EXERCISE GOAL:
Please state how many lines in the records below contain the word "analytics"; the number alone is the answer.

DATA FOR REVIEW:
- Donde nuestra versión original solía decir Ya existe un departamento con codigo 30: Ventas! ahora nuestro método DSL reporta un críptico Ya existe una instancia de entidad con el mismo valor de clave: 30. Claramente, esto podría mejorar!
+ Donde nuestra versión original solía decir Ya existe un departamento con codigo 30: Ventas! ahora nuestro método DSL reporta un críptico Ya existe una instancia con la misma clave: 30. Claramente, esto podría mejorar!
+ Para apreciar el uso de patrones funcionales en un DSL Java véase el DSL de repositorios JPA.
==
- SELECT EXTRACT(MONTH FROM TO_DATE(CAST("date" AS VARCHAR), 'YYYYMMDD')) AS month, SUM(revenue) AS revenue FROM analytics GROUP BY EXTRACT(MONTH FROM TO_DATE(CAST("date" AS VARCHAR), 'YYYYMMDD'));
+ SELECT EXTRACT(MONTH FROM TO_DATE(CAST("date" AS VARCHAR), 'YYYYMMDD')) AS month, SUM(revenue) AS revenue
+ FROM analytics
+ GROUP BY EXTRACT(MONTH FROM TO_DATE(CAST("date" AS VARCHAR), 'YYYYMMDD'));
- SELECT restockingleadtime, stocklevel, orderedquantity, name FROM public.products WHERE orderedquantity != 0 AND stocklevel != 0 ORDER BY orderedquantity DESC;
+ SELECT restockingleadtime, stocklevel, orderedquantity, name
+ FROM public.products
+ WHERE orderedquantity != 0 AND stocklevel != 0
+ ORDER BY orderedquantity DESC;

ANSWER SPACE:
2